▸ YOUR ASSIGNMENT: An exact reproduction of all entries is expected.

▸ INPUT DATA:
-*-*-
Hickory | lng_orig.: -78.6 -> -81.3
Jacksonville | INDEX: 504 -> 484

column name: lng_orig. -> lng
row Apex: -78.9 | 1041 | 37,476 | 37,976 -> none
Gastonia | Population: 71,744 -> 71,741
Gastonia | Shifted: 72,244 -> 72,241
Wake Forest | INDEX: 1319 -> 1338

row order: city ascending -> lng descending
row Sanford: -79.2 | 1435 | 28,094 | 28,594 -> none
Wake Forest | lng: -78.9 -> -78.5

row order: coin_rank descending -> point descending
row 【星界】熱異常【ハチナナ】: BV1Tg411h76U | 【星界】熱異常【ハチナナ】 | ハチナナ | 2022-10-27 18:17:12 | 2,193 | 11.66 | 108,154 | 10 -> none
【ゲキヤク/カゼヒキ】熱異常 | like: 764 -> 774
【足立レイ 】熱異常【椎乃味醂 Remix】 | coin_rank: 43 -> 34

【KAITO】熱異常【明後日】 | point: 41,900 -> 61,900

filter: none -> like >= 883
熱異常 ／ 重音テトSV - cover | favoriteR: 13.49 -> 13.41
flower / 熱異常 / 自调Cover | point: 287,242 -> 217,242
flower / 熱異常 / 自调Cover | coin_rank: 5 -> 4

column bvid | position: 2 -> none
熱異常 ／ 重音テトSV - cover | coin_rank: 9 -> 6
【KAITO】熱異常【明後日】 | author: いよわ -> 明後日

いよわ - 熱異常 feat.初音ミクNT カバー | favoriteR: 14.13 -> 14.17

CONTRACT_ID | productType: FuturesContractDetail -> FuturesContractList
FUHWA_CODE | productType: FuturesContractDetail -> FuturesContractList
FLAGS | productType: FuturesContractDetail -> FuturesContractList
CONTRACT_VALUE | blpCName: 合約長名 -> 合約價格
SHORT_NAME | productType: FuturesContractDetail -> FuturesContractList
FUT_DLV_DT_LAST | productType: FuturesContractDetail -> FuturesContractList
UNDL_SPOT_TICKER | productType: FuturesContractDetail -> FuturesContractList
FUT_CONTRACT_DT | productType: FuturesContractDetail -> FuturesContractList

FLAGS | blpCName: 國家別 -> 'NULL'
-*-*-
▸ RESPONSE AREA:
Hickory | lng_orig.: -78.6 -> -81.3
Jacksonville | INDEX: 504 -> 484

column name: lng_orig. -> lng
row Apex: -78.9 | 1041 | 37,476 | 37,976 -> none
Gastonia | Population: 71,744 -> 71,741
Gastonia | Shifted: 72,244 -> 72,241
Wake Forest | INDEX: 1319 -> 1338

row order: city ascending -> lng descending
row Sanford: -79.2 | 1435 | 28,094 | 28,594 -> none
Wake Forest | lng: -78.9 -> -78.5

row order: coin_rank descending -> point descending
row 【星界】熱異常【ハチナナ】: BV1Tg411h76U | 【星界】熱異常【ハチナナ】 | ハチナナ | 2022-10-27 18:17:12 | 2,193 | 11.66 | 108,154 | 10 -> none
【ゲキヤク/カゼヒキ】熱異常 | like: 764 -> 774
【足立レイ 】熱異常【椎乃味醂 Remix】 | coin_rank: 43 -> 34

【KAITO】熱異常【明後日】 | point: 41,900 -> 61,900

filter: none -> like >= 883
熱異常 ／ 重音テトSV - cover | favoriteR: 13.49 -> 13.41
flower / 熱異常 / 自调Cover | point: 287,242 -> 217,242
flower / 熱異常 / 自调Cover | coin_rank: 5 -> 4

column bvid | position: 2 -> none
熱異常 ／ 重音テトSV - cover | coin_rank: 9 -> 6
【KAITO】熱異常【明後日】 | author: いよわ -> 明後日

いよわ - 熱異常 feat.初音ミクNT カバー | favoriteR: 14.13 -> 14.17

CONTRACT_ID | productType: FuturesContractDetail -> FuturesContractList
FUHWA_CODE | productType: FuturesContractDetail -> FuturesContractList
FLAGS | productType: FuturesContractDetail -> FuturesContractList
CONTRACT_VALUE | blpCName: 合約長名 -> 合約價格
SHORT_NAME | productType: FuturesContractDetail -> FuturesContractList
FUT_DLV_DT_LAST | productType: FuturesContractDetail -> FuturesContractList
UNDL_SPOT_TICKER | productType: FuturesContractDetail -> FuturesContractList
FUT_CONTRACT_DT | productType: FuturesContractDetail -> FuturesContractList

FLAGS | blpCName: 國家別 -> 'NULL'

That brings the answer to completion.